=== RECORDS PROVIDED ===

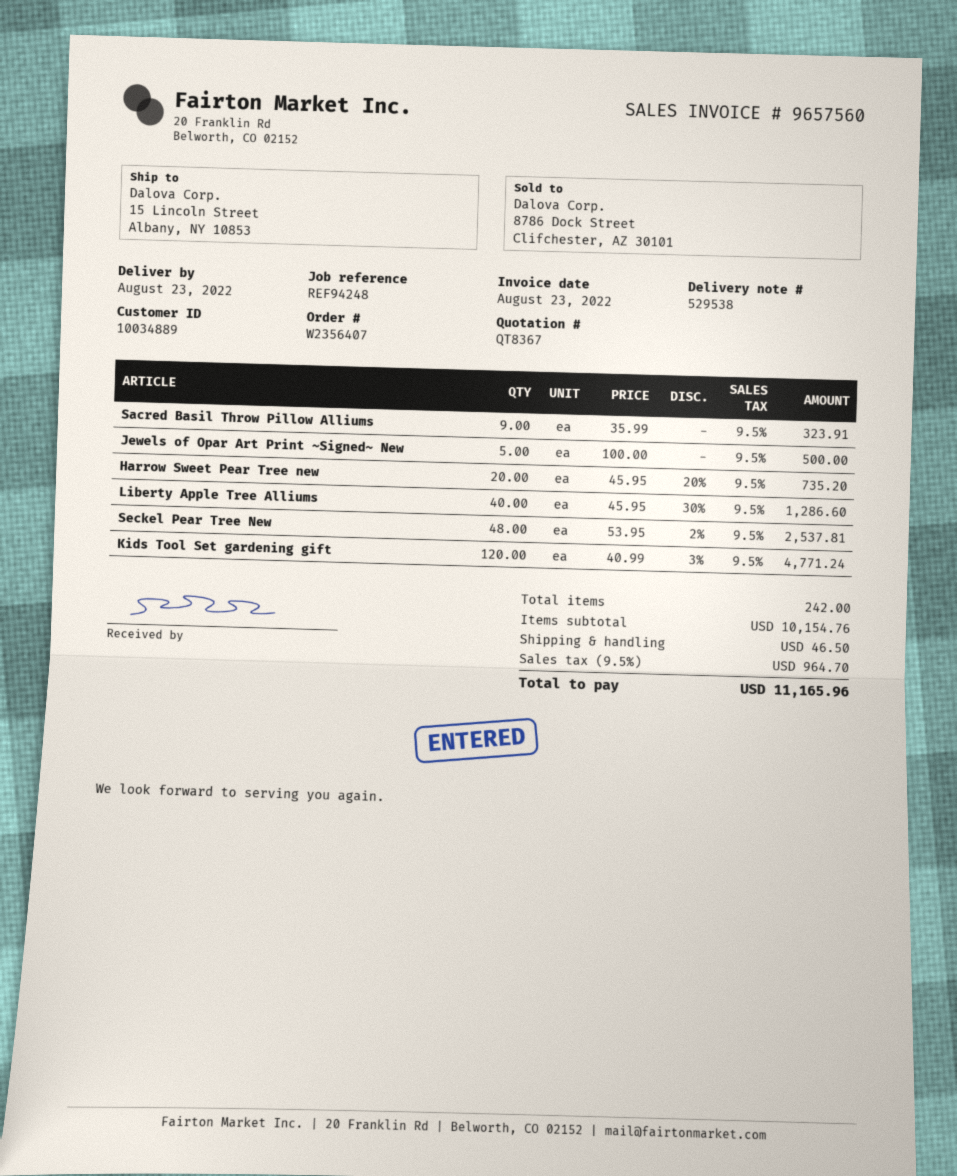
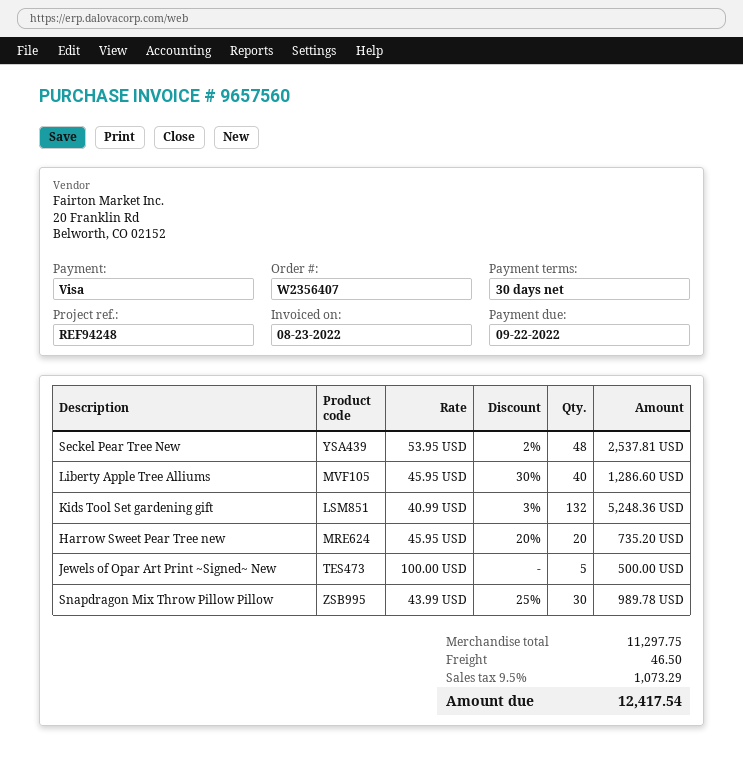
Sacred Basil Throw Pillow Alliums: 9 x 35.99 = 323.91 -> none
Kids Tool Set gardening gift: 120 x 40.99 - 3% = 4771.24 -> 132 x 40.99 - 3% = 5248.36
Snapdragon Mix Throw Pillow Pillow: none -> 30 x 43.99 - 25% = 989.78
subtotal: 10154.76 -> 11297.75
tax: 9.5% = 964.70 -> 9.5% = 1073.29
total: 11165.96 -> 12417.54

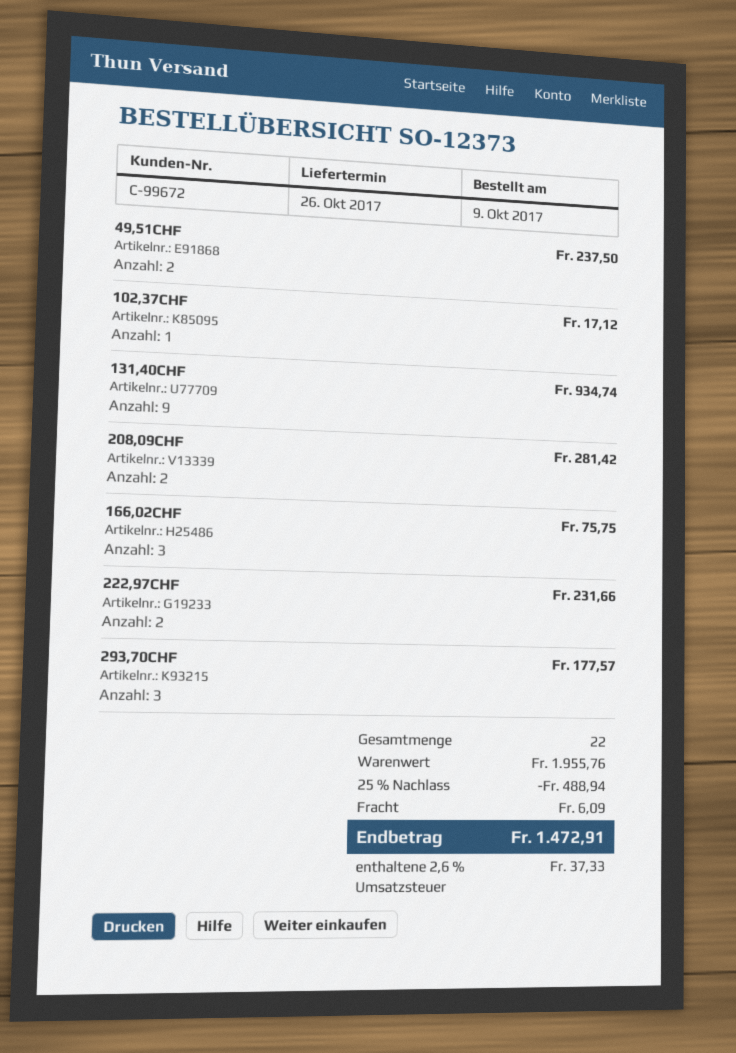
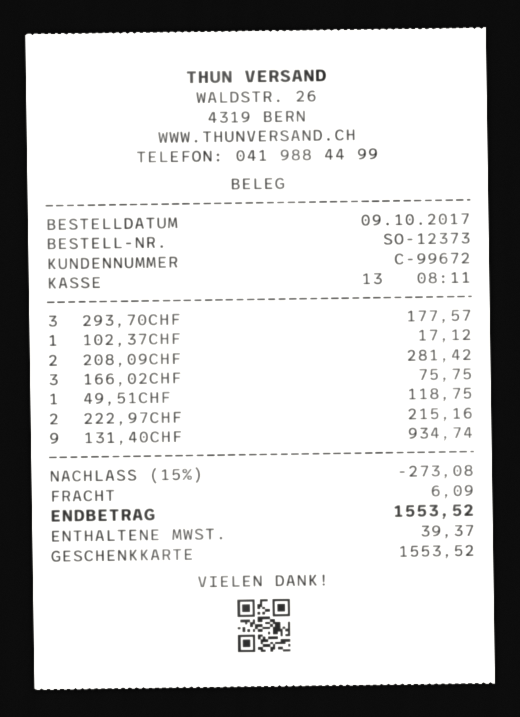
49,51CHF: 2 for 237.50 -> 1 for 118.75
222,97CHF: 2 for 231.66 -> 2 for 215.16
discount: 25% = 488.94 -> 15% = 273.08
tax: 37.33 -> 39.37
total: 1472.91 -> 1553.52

===
=== RECORDS PROVIDED ===

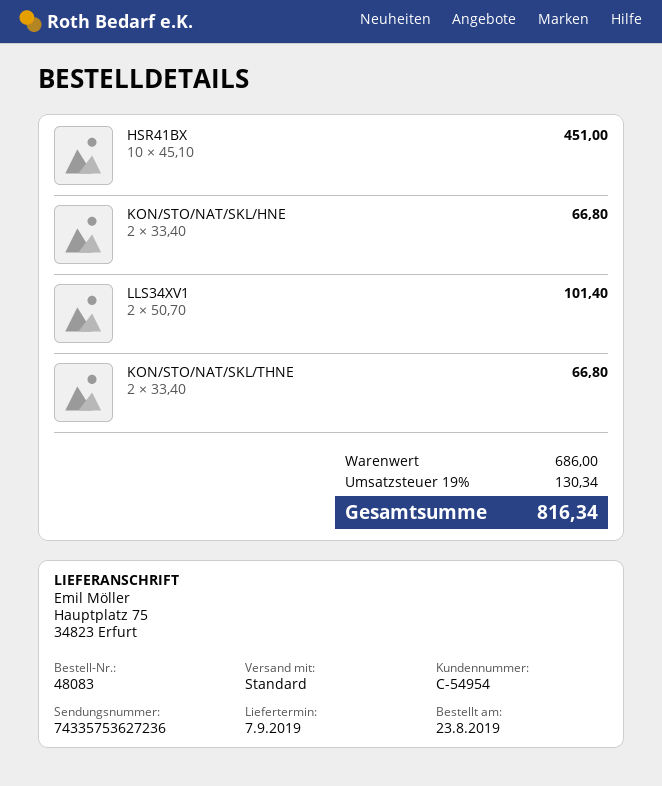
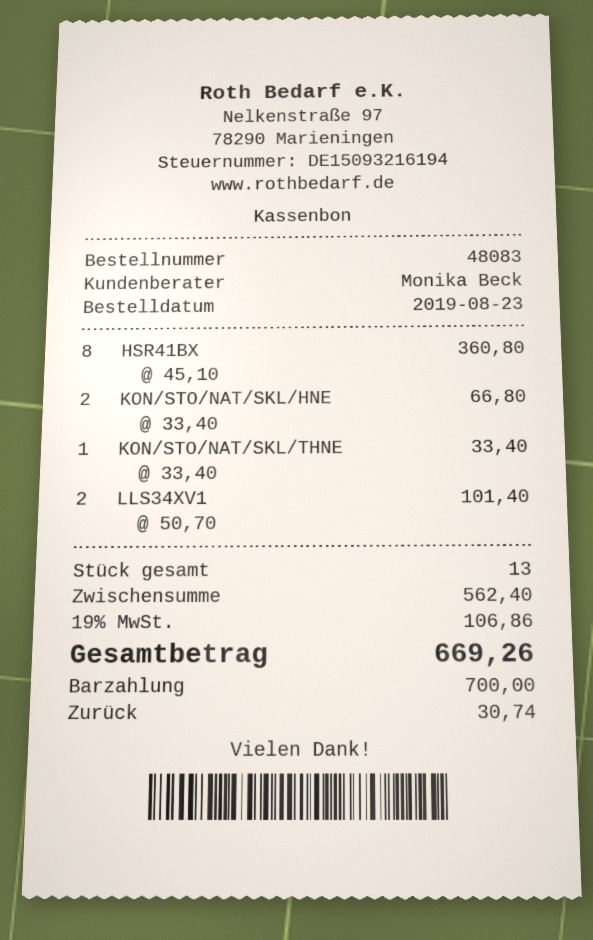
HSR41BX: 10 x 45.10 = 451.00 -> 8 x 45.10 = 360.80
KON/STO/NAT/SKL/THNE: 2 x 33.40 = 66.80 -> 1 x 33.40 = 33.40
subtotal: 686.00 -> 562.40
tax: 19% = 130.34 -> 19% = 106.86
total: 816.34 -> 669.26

===

ACTION ITEM:
Of the lines above, copy only those from the one holding "Sacred Basil Throw" to the one holding "total: 1472.91 -> 1553.52", both included, and exclude every image.

TASK RESPONSE:
Sacred Basil Throw Pillow Alliums: 9 x 35.99 = 323.91 -> none
Kids Tool Set gardening gift: 120 x 40.99 - 3% = 4771.24 -> 132 x 40.99 - 3% = 5248.36
Snapdragon Mix Throw Pillow Pillow: none -> 30 x 43.99 - 25% = 989.78
subtotal: 10154.76 -> 11297.75
tax: 9.5% = 964.70 -> 9.5% = 1073.29
total: 11165.96 -> 12417.54

49,51CHF: 2 for 237.50 -> 1 for 118.75
222,97CHF: 2 for 231.66 -> 2 for 215.16
discount: 25% = 488.94 -> 15% = 273.08
tax: 37.33 -> 39.37
total: 1472.91 -> 1553.52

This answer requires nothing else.